Dutch employers have to have regard to the mandatory provisions of Dutch employment law. In that respect, key decisions have to be taken sometimes on how to deal with those mandatory provisions. Clause 7:668a of the Dutch Civil Code ("DCC") provides for the so called provision on the succession of fixed term employment contracts (the "Succession Rule"). On the basis of the Succession Rule as of 1 July 2015 the fourth consecutive employment agreement in a string of employment agreements for a fixed term within a period of two years and a consecutive employment agreement in a string of employment agreements commencing two years after the start of the first employment agreement transfer into employment agreements for an indefinite term by operation of law. On 9 January 2015 the Supreme Court confirmed that it is not possible to circumvent the Succession Rule.
The case that the Supreme Court was asked to consider can be seen as a classic example of the applicability of the Succession Rule. The employer - a ship yard - hired an employee who already had three consecutive fixed term employment agreements with the relevant employer. The employer was prepared to offer the employee a fourth employment agreement. However, contrary to the Succession Rule the employer insisted that the employment agreement should again be agreed for a fixed term. The employer in this case recognised the applicability of the Succession Rule but was of the opinion that a solution to circumvent the applicability of the Succession Rule had been found. Namely, the fourth employment agreement was entered into for an indefinite term, as provided for by the Succession Rule. At the same time that the employment agreement was entered into, the employer and the employee agreed on a settlement agreement that provided for the termination of the employment agreement on 1 January 2012. It was clear from the settlement agreement that the parties realised that the employment agreement had been entered into for an indefinite term. The employee objected to this, but realising that the only other alternative would be no employment at all, accepted the solution provided by the employer.

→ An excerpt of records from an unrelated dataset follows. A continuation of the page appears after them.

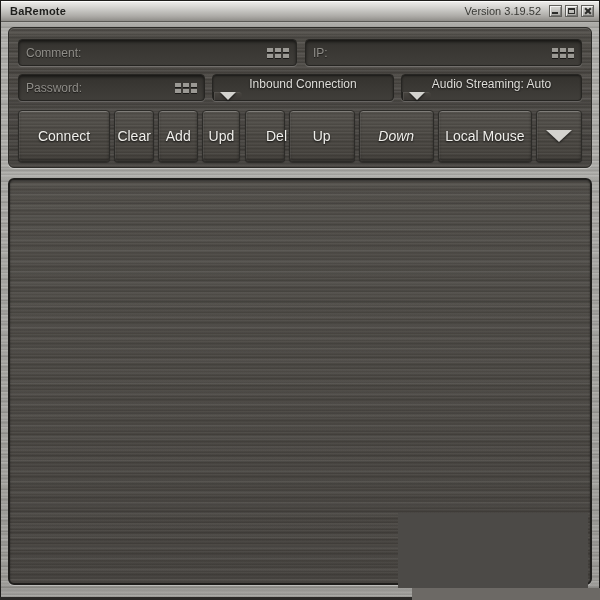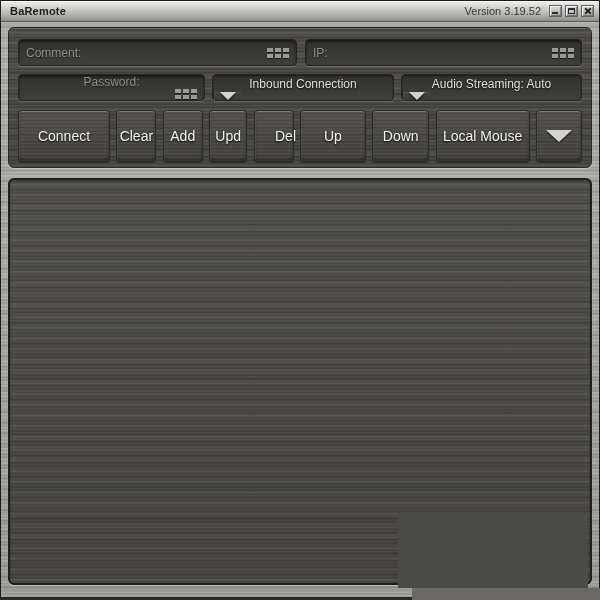--- a/index.html
+++ b/index.html
@@ -71,7 +71,7 @@
   .field .label{font-size:12px;color:#8f8d88;text-shadow:0 1px 1px rgba(0,0,0,.6);}
   .f-comment{width:279px;gap:24px;}
   .f-ip{flex:1;gap:40px;}
-  .f-password{width:187px;flex-direction:column;}
+  .f-password{width:187px;}
 
   .keygrid{
     margin-left:auto;display:grid;grid-template-columns:repeat(3,6px);

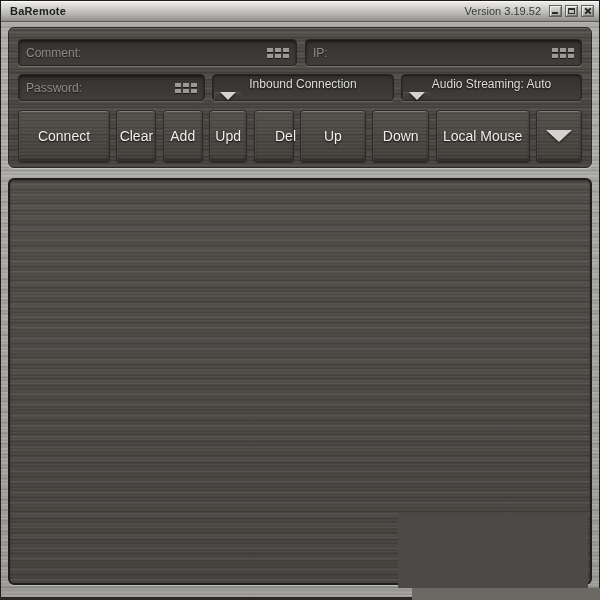--- a/index.html
+++ b/index.html
@@ -122,7 +122,7 @@
   .b-upd{width:38px;}
   .b-del{width:40px;padding-left:26px;}
   .b-up{width:66px;}
-  .b-down{width:57px;}
+  .b-down{width:75px;font-style:italic;}
   .b-localmouse{width:94px;}
   .b-more{width:46px;}
   .bigtri{

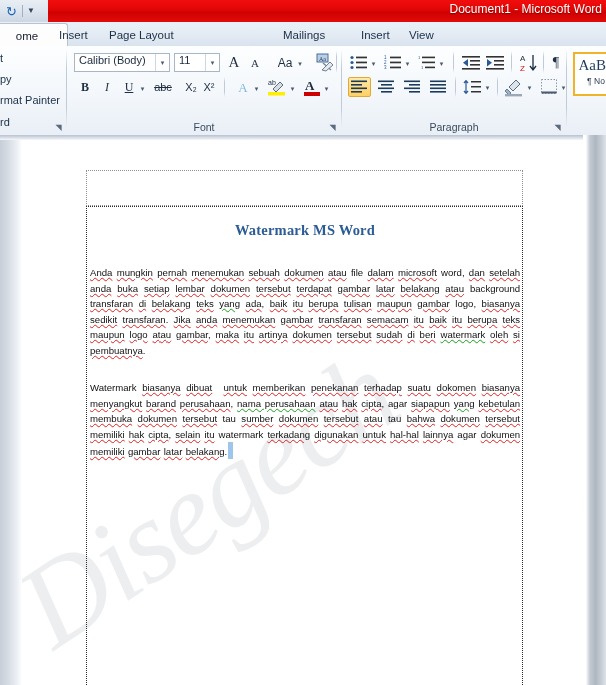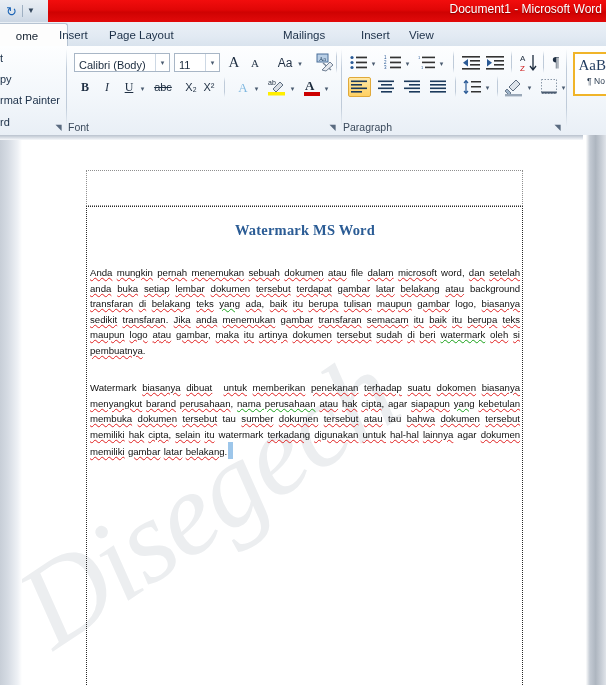--- a/index.html
+++ b/index.html
@@ -102,7 +102,7 @@
     position: absolute;
     background: #ffffff;
     border: 1px solid #a8b6c6;
-    display: flex; align-items: flex-end;
+    display: flex; align-items: flex-start;
     font-size: 11px; color: #1a2a3d;
     box-sizing: border-box;
   }

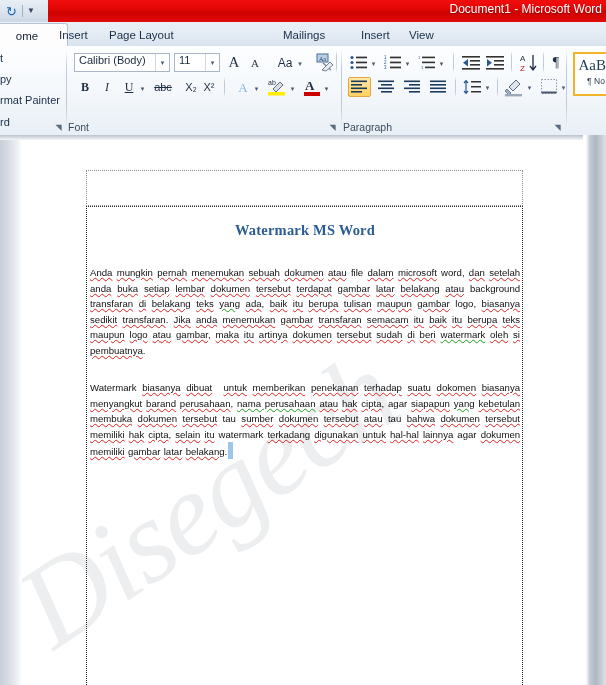--- a/index.html
+++ b/index.html
@@ -79,7 +79,7 @@
   }
   .grp-label {
     position: absolute; bottom: 1px; width: 100%;
-    font-size: 10.5px; color: #3b4a5c;
+    text-align: center; font-size: 10.5px; color: #3b4a5c;
   }
   .grp-dialog {
     position: absolute; bottom: 2px; right: 3px;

In December 2011 the employee claimed that the settlement agreement was void because it was in breach of the Succession Rule, as provided for in clause 7:668a DCC. The employee alleged that the employer had to continue his salary payments after 1 January 2012. The sub district court ruled in favour of the employee. The sub district court considered that the mandatory nature of the Succession Rule could not be circumvented by way of an agreement. In addition, the sub district court concluded that the settlement agreement had not been entered into with the aim of avoiding or settling a dispute, as required by Dutch law in the case of settlement agreements.
The employer appealed against the decision of the sub district court, submitting that his conduct had been in accordance with the law. The court of appeal in 's-Hertogenbosch decided that the employment agreement had been entered into for an indefinite term, but that the parties had agreed to terminate the employment agreement with the settlement agreement. In the court's opinion the settlement agreement was entered into with the aim of avoiding or settling a (future) dispute with respect to the termination of the employment agreement. Furthermore, the court determined that mandatory laws can be set aside by entering into a settlement agreement, unless the (entering into) the settlement agreement would conflict with the public order or public morality. The argument of the sub district court that the conduct of the employer attempted to circumvent the mandatory provisions of the Succession Rule did not conflict with the legal validity of the settlement agreement. The court of appeal ruled that the settlement agreement did not conflict with the public order or public morality, which resulted in the fact that the employment agreement was terminated as of 1 January 2012.
The Supreme Court, however, ruled that the court of appeal had not reflected the connection between the fourth employment agreement and the settlement agreement in its decision. The settlement agreement could not affect the nature of the employment agreement which had been entered into for an indefinite term. The Supreme Court further considered the argument that the settlement agreement could only be in breach of mandatory laws if at the time of entering into the settlement agreement a dispute was in existence and that consequently if this was not the case, the settlement agreement could be used preemptively to set aside mandatory laws. According to the Supreme Court this was not in line with the intention of the legislator. The Supreme Court, therefore, annulled the decision of the court of appeal.
It is our view that the conclusion reached by the Advocate General of the Supreme Court is more appropriate - it should not be possible to circumvent mandatory employment law by using a settlement agreement as this would affect the nature of the protections granted against dismissals and other employment protection rules. The decision of the Supreme Court is more balanced but reaches the same result: the Succession Rule is a mandatory provision that cannot be circumvented.